[How to complete this task]:
Please repeat, exactly and with nothing extra, the line containing "position: absolute;" and every line after it up to the end of the material.

[Data provided]:

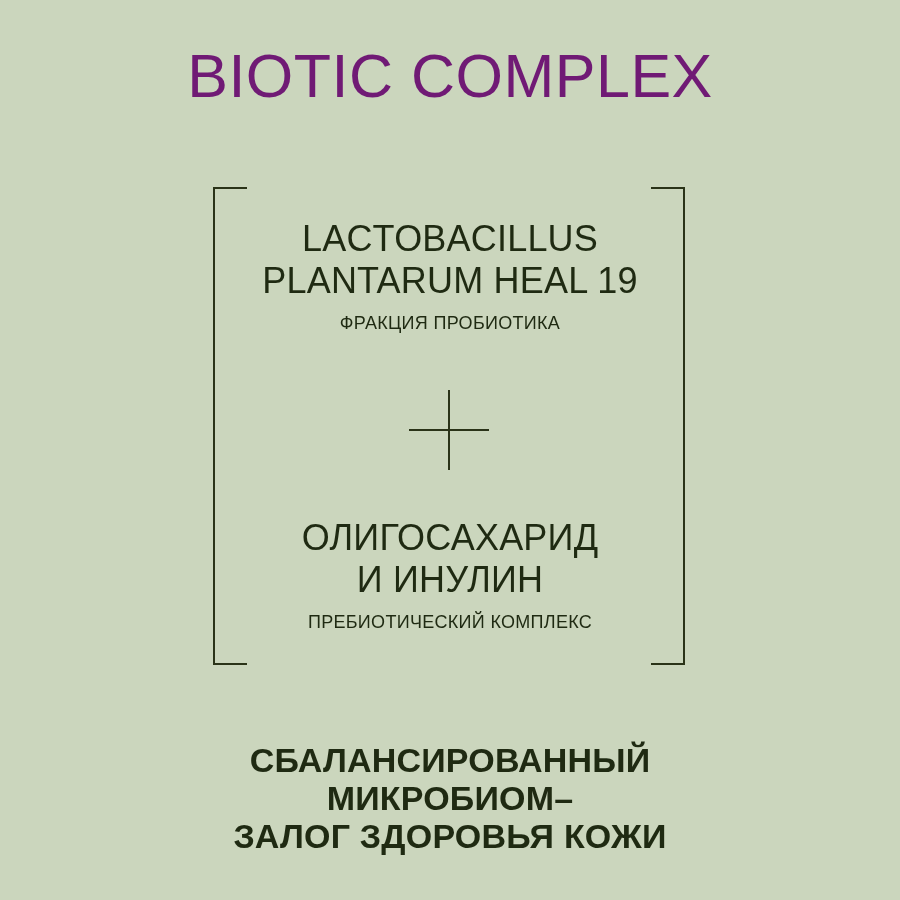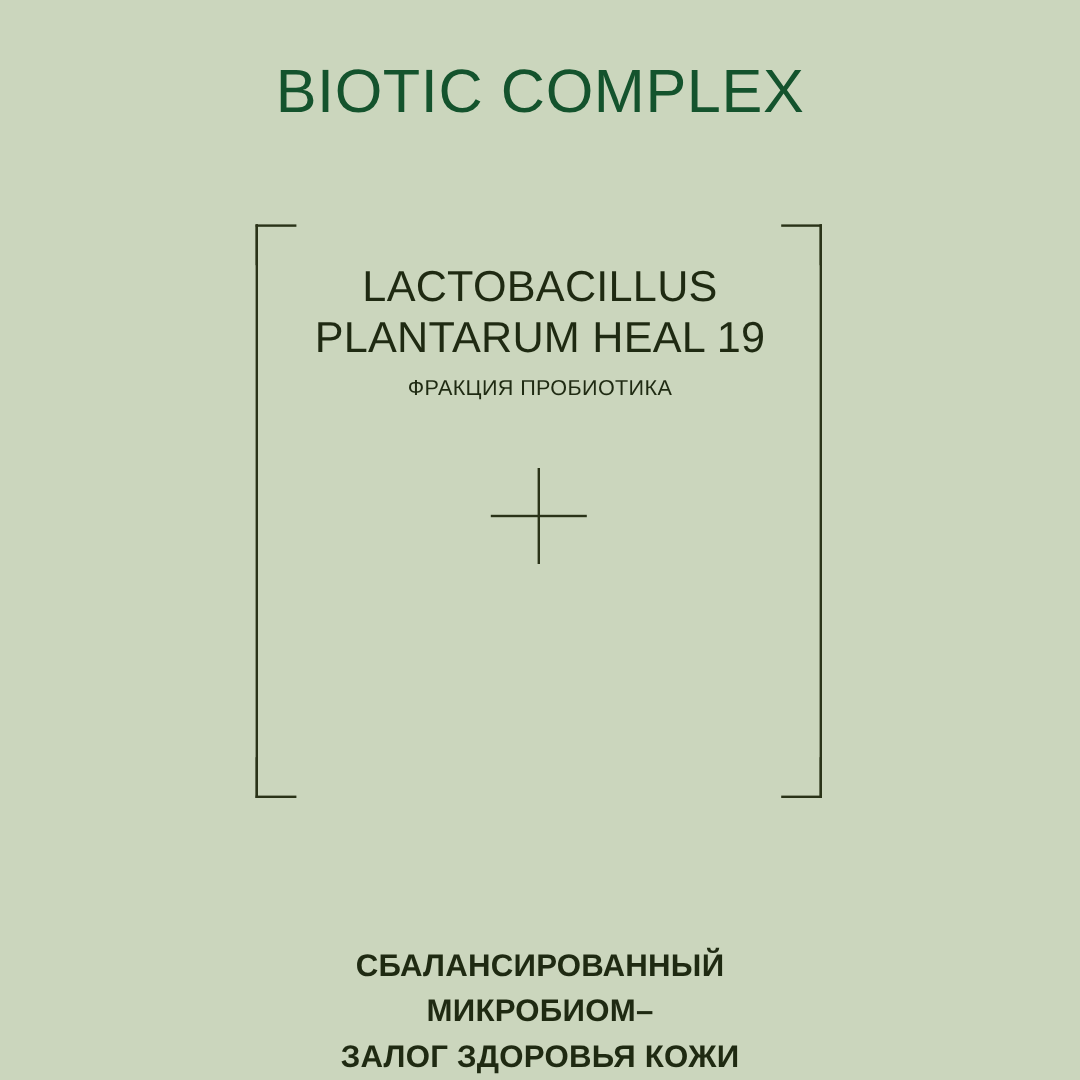--- a/index.html
+++ b/index.html
@@ -33,11 +33,11 @@
     left: 0;
     width: 900px;
     text-align: center;
-    font-size: 51px;
+    font-size: 61px;
     font-weight: 400;
     letter-spacing: 0.5px;
     line-height: 60px;
-    color: #14532d;
+    color: #701a75;
     white-space: nowrap;
   }
 

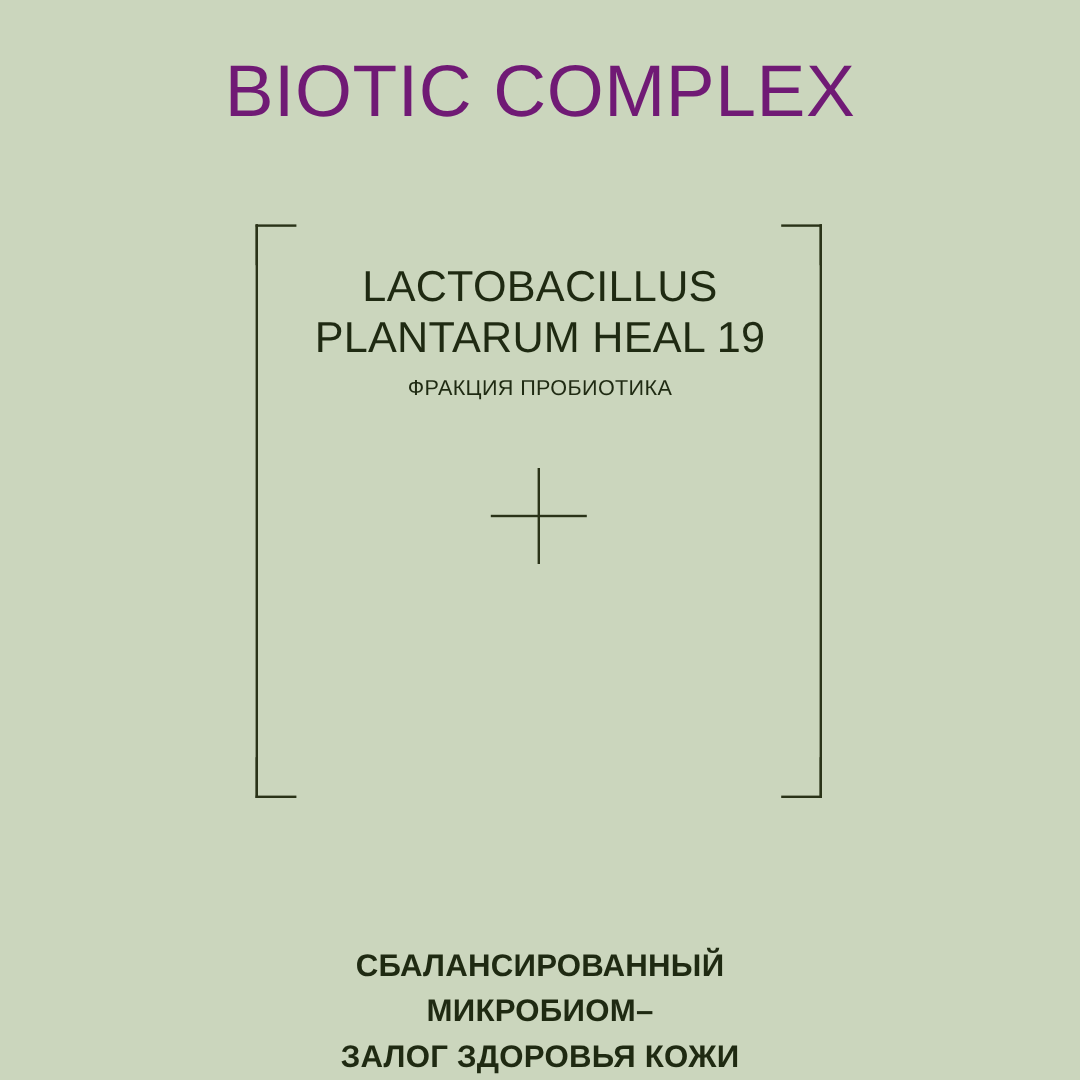--- a/index.html
+++ b/index.html
@@ -201,6 +201,11 @@
     <div class="bar-v"></div>
   </div>
 
+  <div class="ingredient second">
+    <div class="ingredient-name">ОЛИГОСАХАРИД
+И ИНУЛИН</div>
+    <div class="ingredient-role">ПРЕБИОТИЧЕСКИЙ КОМПЛЕКС</div>
+  </div>
 
   <div class="tagline">СБАЛАНСИРОВАННЫЙ
 МИКРОБИОМ–

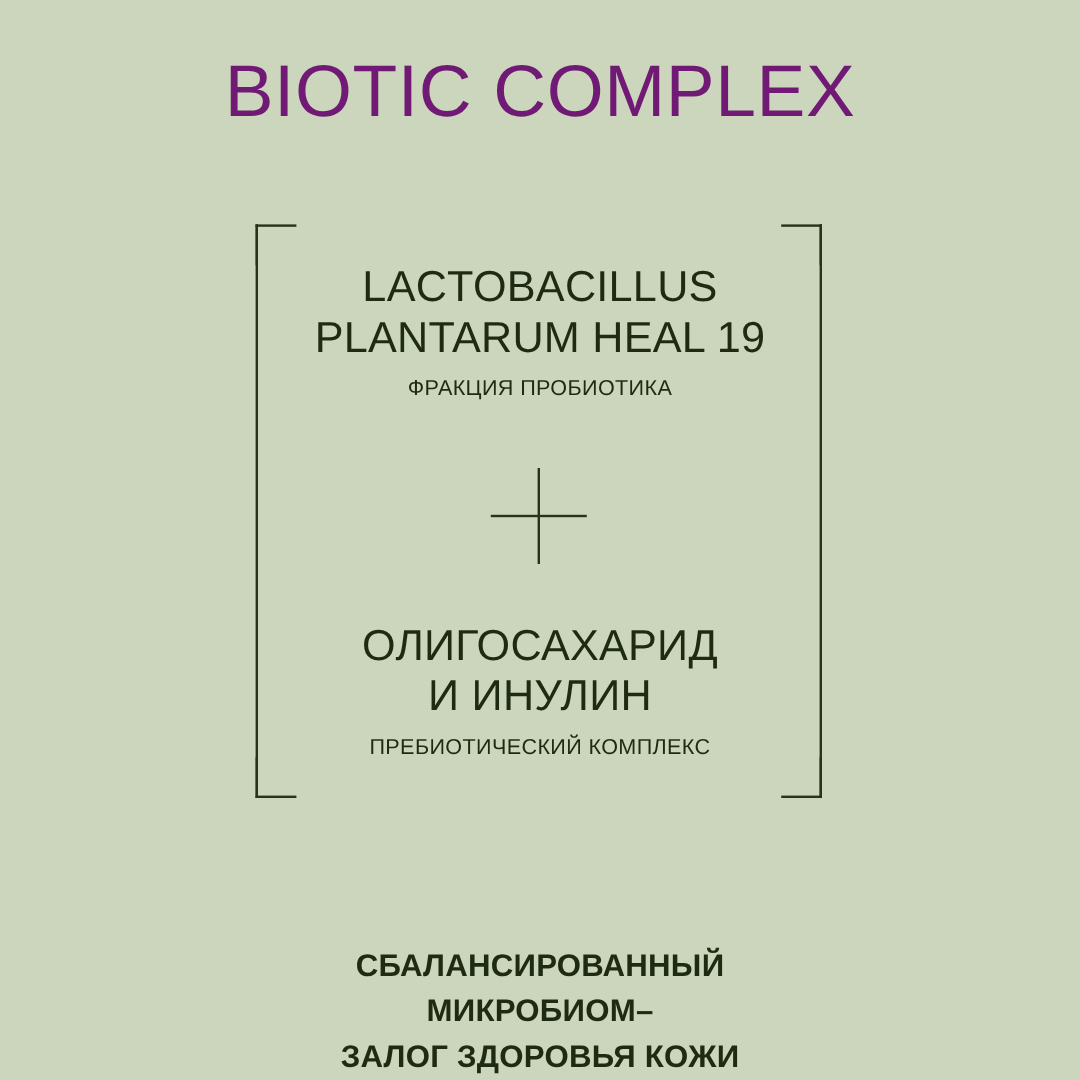--- a/index.html
+++ b/index.html
@@ -163,10 +163,10 @@
   .tagline {
     position: absolute;
     left: 0;
-    top: 785px;
+    top: 741px;
     width: 900px;
     text-align: center;
-    font-size: 26px;
+    font-size: 34px;
     font-weight: 700;
     line-height: 38px;
     letter-spacing: 0.2px;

[Task answer]:
     position: absolute;
     left: 0;
-    top: 785px;
+    top: 741px;
     width: 900px;
     text-align: center;
-    font-size: 26px;
+    font-size: 34px;
     font-weight: 700;
     line-height: 38px;
     letter-spacing: 0.2px;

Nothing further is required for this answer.